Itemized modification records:
╭──

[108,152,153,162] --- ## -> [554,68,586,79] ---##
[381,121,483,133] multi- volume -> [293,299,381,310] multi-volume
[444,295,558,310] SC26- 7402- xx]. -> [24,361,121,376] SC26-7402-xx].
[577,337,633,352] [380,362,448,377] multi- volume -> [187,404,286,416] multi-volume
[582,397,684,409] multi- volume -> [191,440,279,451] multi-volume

╰──

Going through the records above line by line, tally those with the word "volume" and answer with the number only.

## EXERCISE RESULT:
3